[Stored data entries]
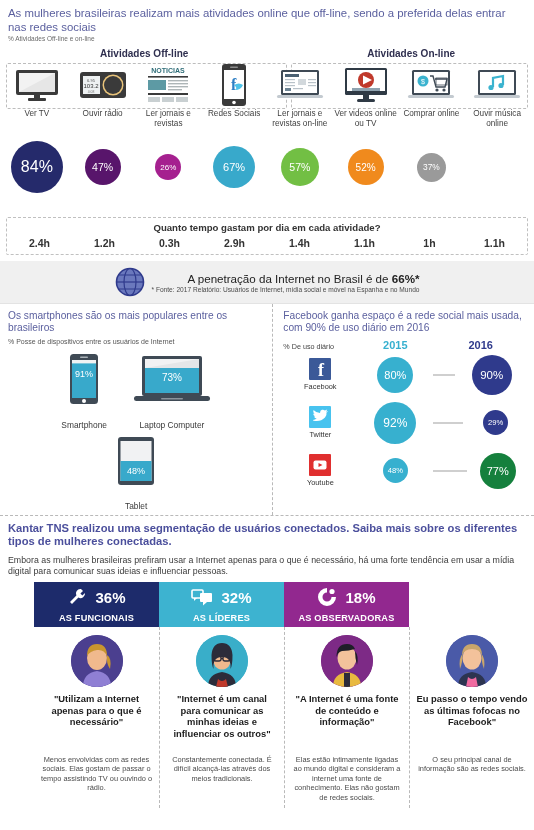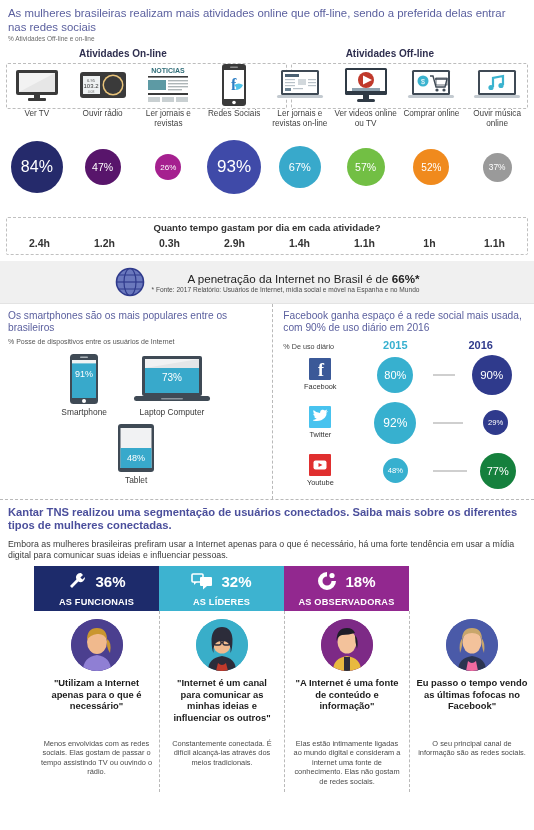--- a/index.html
+++ b/index.html
@@ -76,21 +76,21 @@
   .mid { display:flex; border-top:1px solid #e3e3e3; }
   .mid-left  { width: 51%; padding: 6px 8px 4px 8px; }
   .mid-right { width: 49%; padding: 6px 6px 4px 10px; border-left:1px dashed #b9b9b9; }
   .mid-h {
     font-size:10.2px; line-height:12.4px; color:#5a5f9e;
   }
   .mid-sub { font-size:7px; color:#555; margin-top:3px; }
 
   .dev-row { display:flex; align-items:flex-end; justify-content:center; gap:26px; margin-top:8px; }
   .dev-item { display:flex; flex-direction:column; align-items:center; }
-  .dev-cap { font-size:8.4px; color:#3a3a3a; margin-top:2px; }
+  .dev-cap { font-size:8.4px; color:#3a3a3a; margin-top:15px; }
 
   
   .soc-head { display:flex; align-items:baseline; margin-top:4px; }
   .soc-head .lbl { font-size:7.2px; color:#444; width:74px; }
   .soc-head .y15 { font-size:11px; font-weight:bold; color:#37b0cf; width:76px; text-align:center; }
   .soc-head .y16 { font-size:11px; font-weight:bold; color:#2f3a8c; flex:1; text-align:center; }
   .soc-row { display:flex; align-items:center; height: 48px; }
   .soc-brand { width:74px; display:flex; flex-direction:column; align-items:center; }
   .soc-brand-name { font-size:7.4px; color:#333; margin-top:2px; }
   .soc-left { width:76px; display:flex; align-items:center; justify-content:center; }
@@ -120,22 +120,22 @@
 </style>
 </head>
 <body>
 
 <div id="page">
 
   <div class="headline">As mulheres brasileiras realizam mais atividades online que off-line, sendo a preferida delas entrar nas redes sociais</div>
   <div class="headline-sub">% Atividades Off-line e on-line</div>
 
   <div class="band-titles">
+    <div class="band-title band-off">Atividades Off-line</div>
     <div class="band-title band-on">Atividades On-line</div>
-    <div class="band-title band-off">Atividades Off-line</div>
   </div>
 
   <div style="position:relative;">
     <div class="dashed-box" style="left:6px; top:0px; width:281px; height:46px;"></div>
     <div class="dashed-box" style="left:291px; top:0px; width:237px; height:46px;"></div>
 
     <div class="activities">
 
       <div class="act-col">
         <div class="act-icon">
@@ -278,25 +278,20 @@
       <div class="bubble" style="width:36px;height:36px;background:#58156b;font-size:10.5px;">
         <span>47%</span>
       </div>
     </div>
     <div class="bub-cell">
       <div class="bubble" style="width:26px;height:26px;background:#a5208f;font-size:8px;">
         <span>26%</span>
       </div>
     </div>
     <div class="bub-cell">
-      <div class="bubble" style="width:54px;height:54px;background:#3f4aa8;font-size:17px;">
-        <span>93%</span>
-      </div>
-    </div>
-    <div class="bub-cell">
       <div class="bubble" style="width:42px;height:42px;background:#38a9cb;font-size:11px;">
         <span>67%</span>
       </div>
     </div>
     <div class="bub-cell">
       <div class="bubble" style="width:38px;height:38px;background:#72bf44;font-size:10.5px;">
         <span>57%</span>
       </div>
     </div>
     <div class="bub-cell">

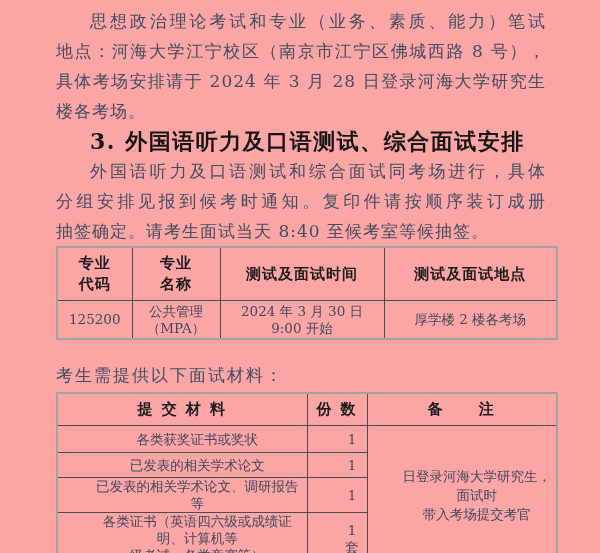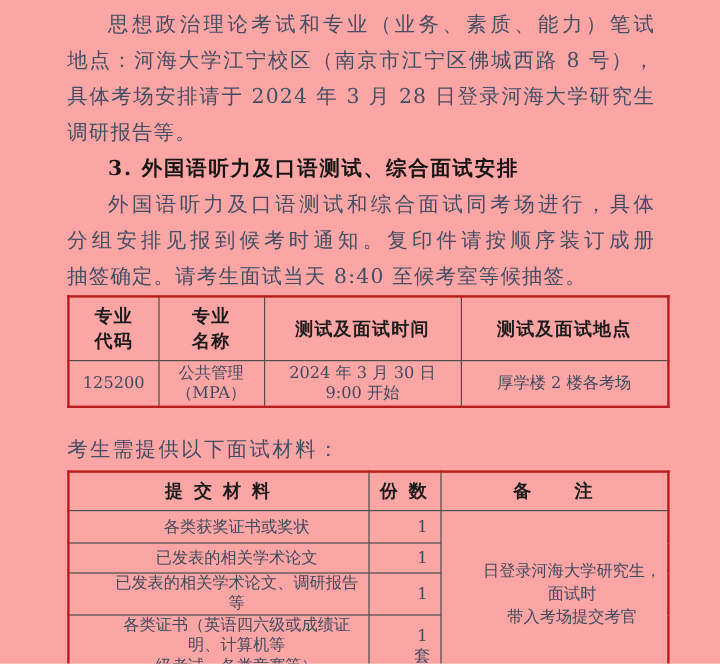--- a/index.html
+++ b/index.html
@@ -32,33 +32,33 @@
     text-align: justify;
     text-align-last: justify;
     text-justify: inter-character;
     white-space: normal;
   }
   .indent { padding-left: 34px; }
 
   .heading {
     height: 30px;
     line-height: 30px;
-    font-size: 17px;
+    font-size: 22px;
     font-weight: bold;
     color: #151515;
     letter-spacing: 1.5px;
     padding-left: 34px;
   }
 
   
   table {
     border-collapse: collapse;
     table-layout: fixed;
     width: 500px;
-    border: 2px solid #b91c1c;
+    border: 2px solid #a3a3a3;
   }
   th, td {
     border: 1px solid #4d4d4d;
     text-align: center;
     vertical-align: middle;
     padding: 0 2px;
     overflow: hidden;
   }
   th {
     font-weight: bold;
@@ -90,21 +90,21 @@
 </head>
 <body>
 
 <div class="page">
   <div class="content">
 
     <div>
       <div class="tline just indent">思想政治理论考试和专业（业务、素质、能力）笔试</div>
       <div class="tline just">地点：河海大学江宁校区（南京市江宁区佛城西路 8 号），</div>
       <div class="tline just">具体考场安排请于 2024 年 3 月 28 日登录河海大学研究生</div>
-      <div class="tline">调研报告等。</div>
+      <div class="tline">楼各考场。</div>
     </div>
 
     <div class="heading">3. 外国语听力及口语测试、综合面试安排</div>
 
     <div>
       <div class="tline just indent">外国语听力及口语测试和综合面试同考场进行，具体</div>
       <div class="tline just">分组安排见报到候考时通知。复印件请按顺序装订成册</div>
       <div class="tline">抽签确定。请考生面试当天 8:40 至候考室等候抽签。</div>
     </div>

◆ Exercise instructions:
Copy each line of the records above without change, but do not include any picture.

◆ Written response:
--- a/index.html
+++ b/index.html
@@ -76,21 +76,21 @@
   .mid { display:flex; border-top:1px solid #e3e3e3; }
   .mid-left  { width: 51%; padding: 6px 8px 4px 8px; }
   .mid-right { width: 49%; padding: 6px 6px 4px 10px; border-left:1px dashed #b9b9b9; }
   .mid-h {
     font-size:10.2px; line-height:12.4px; color:#5a5f9e;
   }
   .mid-sub { font-size:7px; color:#555; margin-top:3px; }
 
   .dev-row { display:flex; align-items:flex-end; justify-content:center; gap:26px; margin-top:8px; }
   .dev-item { display:flex; flex-direction:column; align-items:center; }
-  .dev-cap { font-size:8.4px; color:#3a3a3a; margin-top:2px; }
+  .dev-cap { font-size:8.4px; color:#3a3a3a; margin-top:15px; }
 
   
   .soc-head { display:flex; align-items:baseline; margin-top:4px; }
   .soc-head .lbl { font-size:7.2px; color:#444; width:74px; }
   .soc-head .y15 { font-size:11px; font-weight:bold; color:#37b0cf; width:76px; text-align:center; }
   .soc-head .y16 { font-size:11px; font-weight:bold; color:#2f3a8c; flex:1; text-align:center; }
   .soc-row { display:flex; align-items:center; height: 48px; }
   .soc-brand { width:74px; display:flex; flex-direction:column; align-items:center; }
   .soc-brand-name { font-size:7.4px; color:#333; margin-top:2px; }
   .soc-left { width:76px; display:flex; align-items:center; justify-content:center; }
@@ -120,22 +120,22 @@
 </style>
 </head>
 <body>
 
 <div id="page">
 
   <div class="headline">As mulheres brasileiras realizam mais atividades online que off-line, sendo a preferida delas entrar nas redes sociais</div>
   <div class="headline-sub">% Atividades Off-line e on-line</div>
 
   <div class="band-titles">
+    <div class="band-title band-off">Atividades Off-line</div>
     <div class="band-title band-on">Atividades On-line</div>
-    <div class="band-title band-off">Atividades Off-line</div>
   </div>
 
   <div style="position:relative;">
     <div class="dashed-box" style="left:6px; top:0px; width:281px; height:46px;"></div>
     <div class="dashed-box" style="left:291px; top:0px; width:237px; height:46px;"></div>
 
     <div class="activities">
 
       <div class="act-col">
         <div class="act-icon">
@@ -278,25 +278,20 @@
       <div class="bubble" style="width:36px;height:36px;background:#58156b;font-size:10.5px;">
         <span>47%</span>
       </div>
     </div>
     <div class="bub-cell">
       <div class="bubble" style="width:26px;height:26px;background:#a5208f;font-size:8px;">
         <span>26%</span>
       </div>
     </div>
     <div class="bub-cell">
-      <div class="bubble" style="width:54px;height:54px;background:#3f4aa8;font-size:17px;">
-        <span>93%</span>
-      </div>
-    </div>
-    <div class="bub-cell">
       <div class="bubble" style="width:42px;height:42px;background:#38a9cb;font-size:11px;">
         <span>67%</span>
       </div>
     </div>
     <div class="bub-cell">
       <div class="bubble" style="width:38px;height:38px;background:#72bf44;font-size:10.5px;">
         <span>57%</span>
       </div>
     </div>
     <div class="bub-cell">

--- a/index.html
+++ b/index.html
@@ -32,33 +32,33 @@
     text-align: justify;
     text-align-last: justify;
     text-justify: inter-character;
     white-space: normal;
   }
   .indent { padding-left: 34px; }
 
   .heading {
     height: 30px;
     line-height: 30px;
-    font-size: 17px;
+    font-size: 22px;
     font-weight: bold;
     color: #151515;
     letter-spacing: 1.5px;
     padding-left: 34px;
   }
 
   
   table {
     border-collapse: collapse;
     table-layout: fixed;
     width: 500px;
-    border: 2px solid #b91c1c;
+    border: 2px solid #a3a3a3;
   }
   th, td {
     border: 1px solid #4d4d4d;
     text-align: center;
     vertical-align: middle;
     padding: 0 2px;
     overflow: hidden;
   }
   th {
     font-weight: bold;
@@ -90,21 +90,21 @@
 </head>
 <body>
 
 <div class="page">
   <div class="content">
 
     <div>
       <div class="tline just indent">思想政治理论考试和专业（业务、素质、能力）笔试</div>
       <div class="tline just">地点：河海大学江宁校区（南京市江宁区佛城西路 8 号），</div>
       <div class="tline just">具体考场安排请于 2024 年 3 月 28 日登录河海大学研究生</div>
-      <div class="tline">调研报告等。</div>
+      <div class="tline">楼各考场。</div>
     </div>
 
     <div class="heading">3. 外国语听力及口语测试、综合面试安排</div>
 
     <div>
       <div class="tline just indent">外国语听力及口语测试和综合面试同考场进行，具体</div>
       <div class="tline just">分组安排见报到候考时通知。复印件请按顺序装订成册</div>
       <div class="tline">抽签确定。请考生面试当天 8:40 至候考室等候抽签。</div>
     </div>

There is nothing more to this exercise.